Grassfed Cattle Co. : I purchased our first grass-fed beef 20 lb. starter pack from them and loved it.
Anderson Farm:  Soon after, I bought my 1/4 pig and four chickens from the Andersons, located in WI.  It took us nearly a year to finish our 1/4 pig.  Their meat is outstanding, competitively priced and they have regular farm open houses with cooking lessons, tastings, animal viewing, etc.  I love getting their emails; you can sign up on their website.
Sunshine Harvest Farm: I later met the Brauchers at a local farmers market and was won over by their chicken prices when I had just run out.  They have another great farm raising grass-fed beef & lamb and free range pork, chicken and eggs.
Shepherd's Hill Farm:  Another outstanding grass-fed beef farm in MN, managed by a great family.

Before I knew it, our basement freezer was full of grass-fed, free range meat.  It has taken us 15 months to go through a 1/4 pig, 10 chickens and a 1/2 cow that we split with my parents. 

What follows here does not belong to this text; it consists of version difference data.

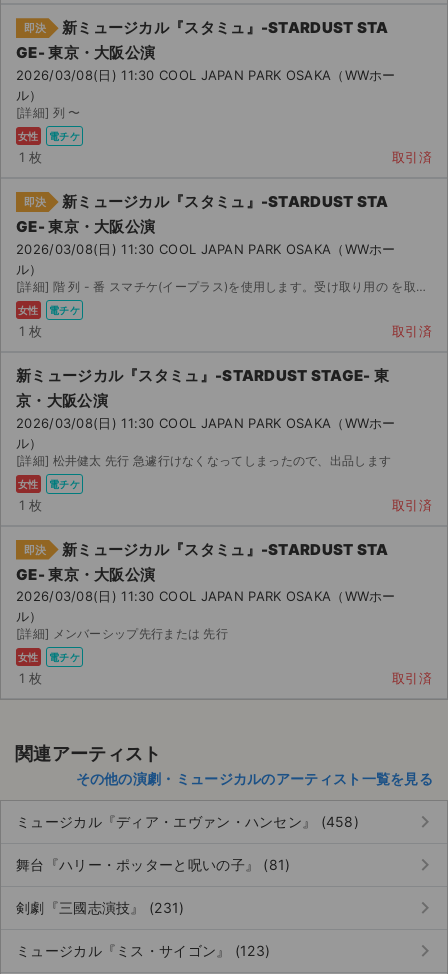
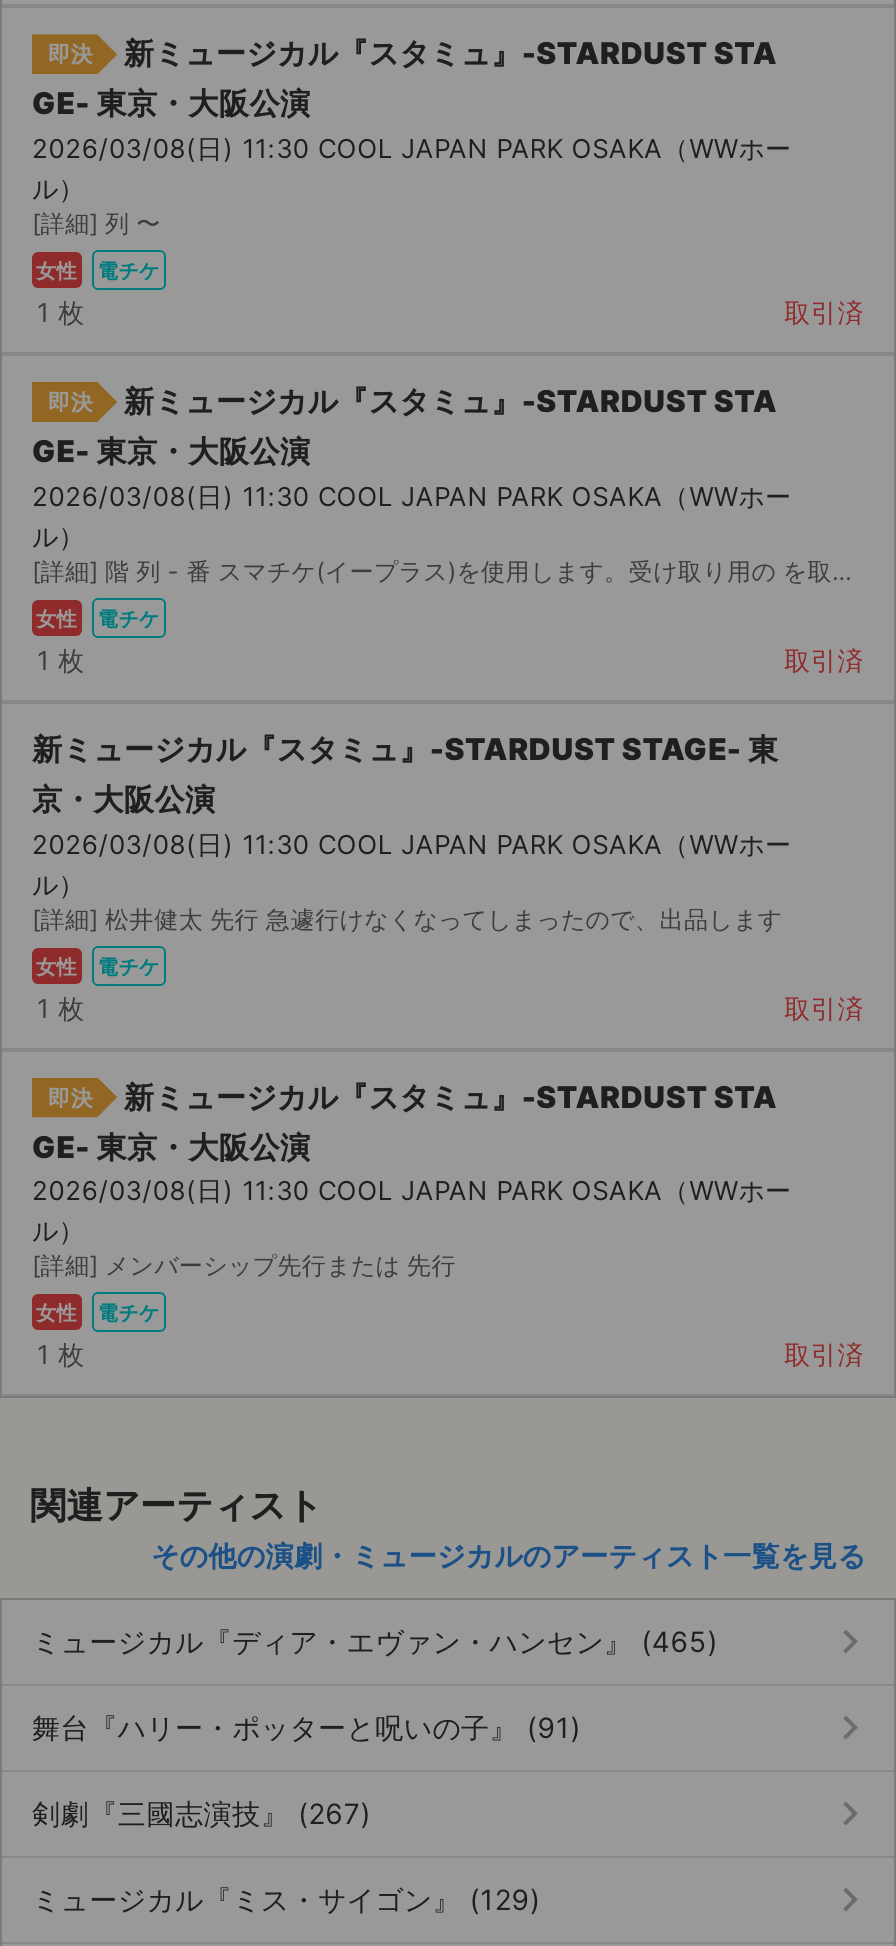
- ミュージカル『ディア・エヴァン・ハンセン』 (458)
+ ミュージカル『ディア・エヴァン・ハンセン』 (465)

- 舞台『ハリー・ポッターと呪いの子』 (81)
+ 舞台『ハリー・ポッターと呪いの子』 (91)

- 剣劇『三國志演技』 (231)
+ 剣劇『三國志演技』 (267)

- ミュージカル『ミス・サイゴン』 (123)
+ ミュージカル『ミス・サイゴン』 (129)
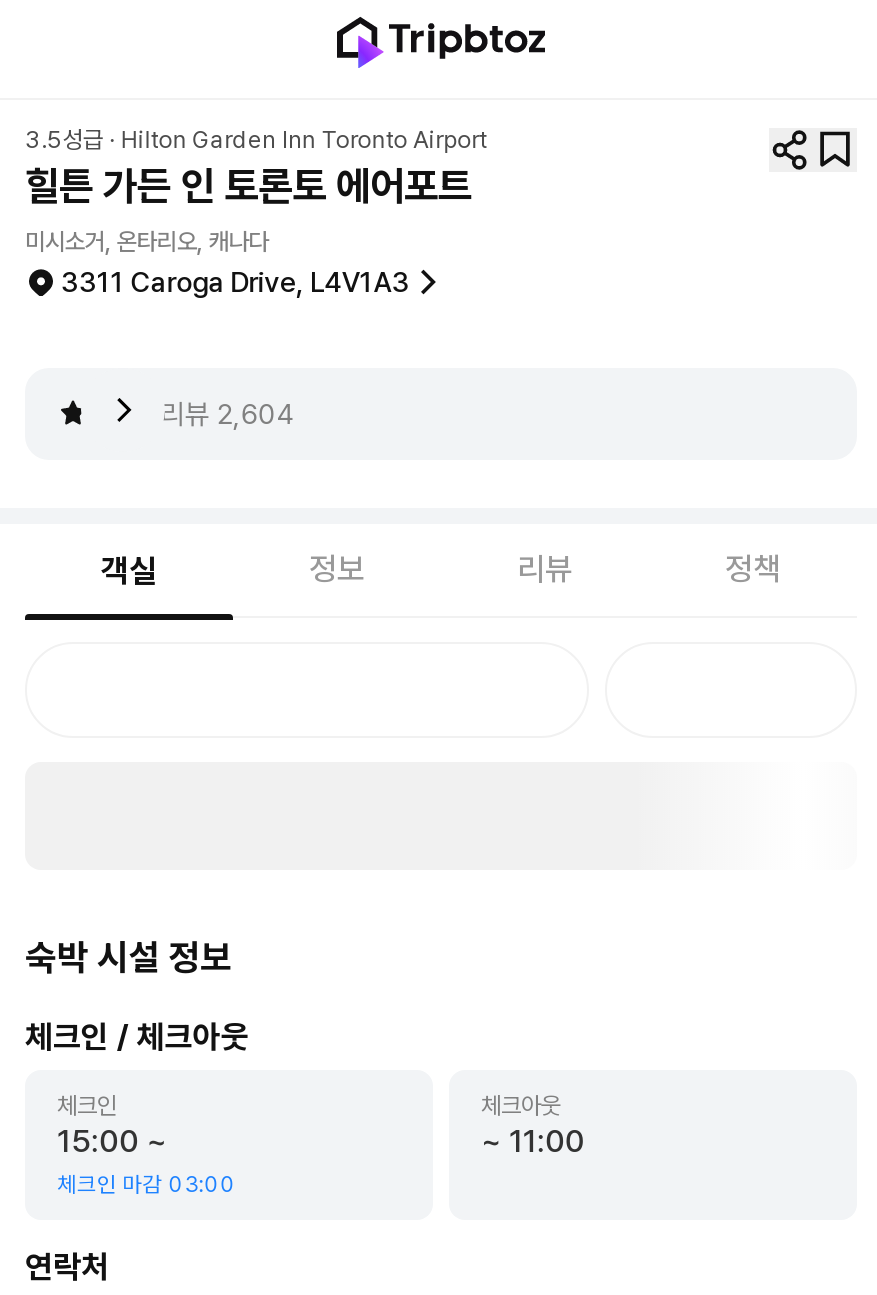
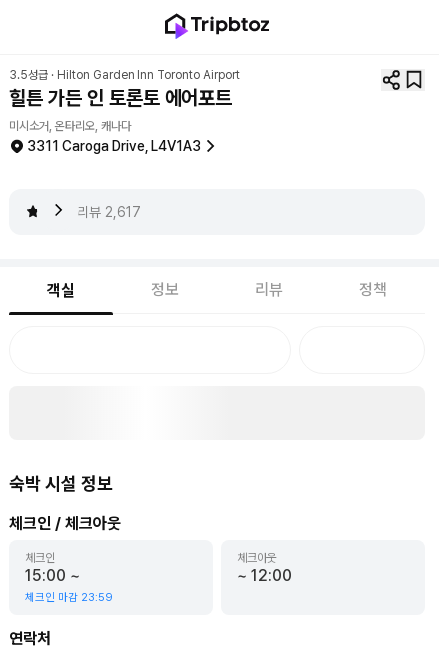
- 리뷰 2,604
+ 리뷰 2,617

- ~ 11:00
+ ~ 12:00

- 체크인 마감 03:00
+ 체크인 마감 23:59
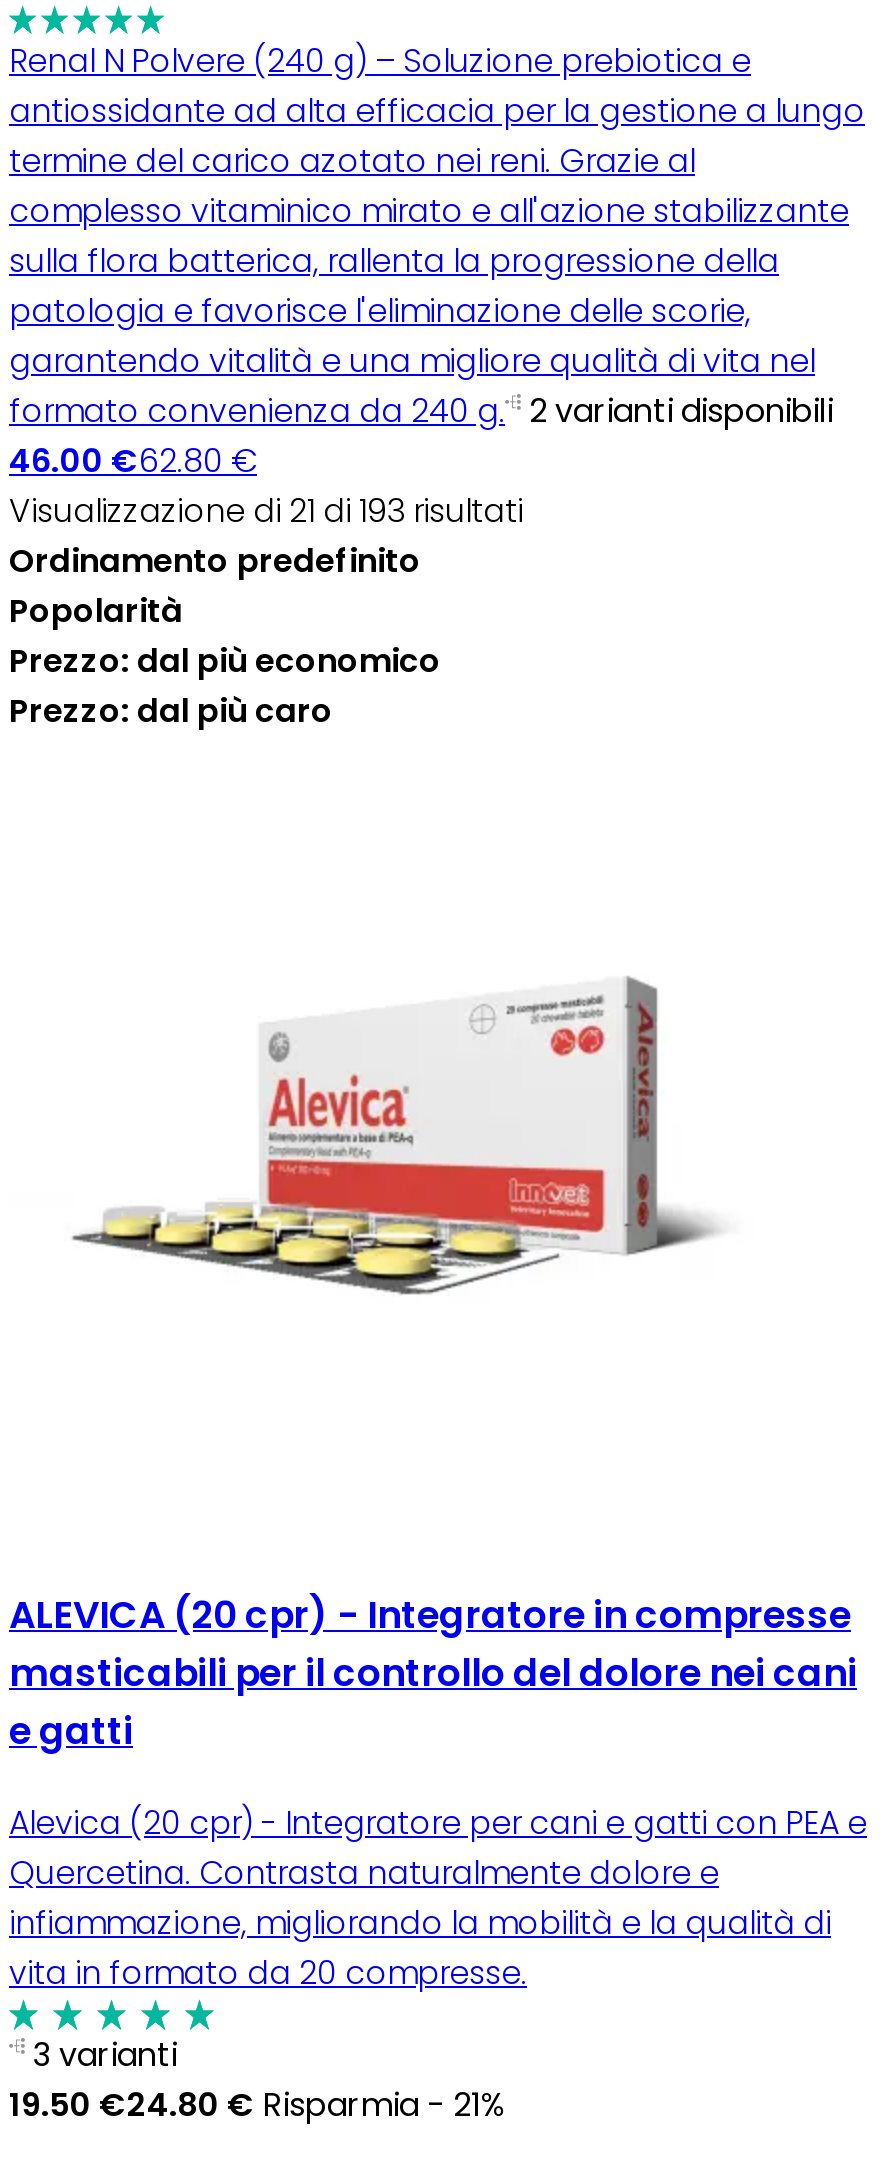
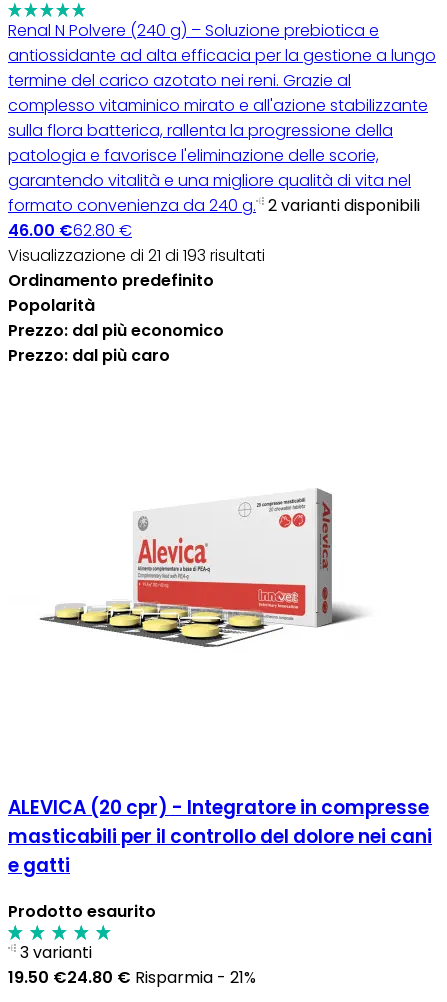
- Alevica (20 cpr) - Integratore per cani e gatti con PEA e
- Quercetina. Contrasta naturalmente dolore e
- infiammazione, migliorando la mobilità e la qualità di
- vita in formato da 20 compresse.
+ Prodotto esaurito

Following our transition to grass-fed beef, I made several other, less dramatic changes to our fridge and pantry: 

*High fructose corn syrupI started looking at labels and stopped buying products containing high fructose corn syrup.  I posted previously about that decision here.  I was amazed how omnipresent HFCS is (in everything from the yogurt I was buying to the pancake syrup and tomato sauce I used) and grew increasingly concerned by studies correlating adverse health effects to its omnipresence in our diet.  Thankfully, my changes were mostly cost-neutral, as many vendors or grocers carry items that use cane sugar in place of HFCS.  Bonus, none of my family members seemed to notice or care.  By way of update, I have since noticed that several of the brands I previously stopped buying due to their use of HFCS have since changed to sugar.  Perhaps our votes are counting?

*Whole wheat and complex carbohydrates: whether pasta, bread, tortillas or goldfish crackers, I began to stock the whole wheat varieties of the carbs we ate.  I started experimenting with other complex grains and adding legumes to our diet too.  The result was greater satiety and a lower glycemic index for my family.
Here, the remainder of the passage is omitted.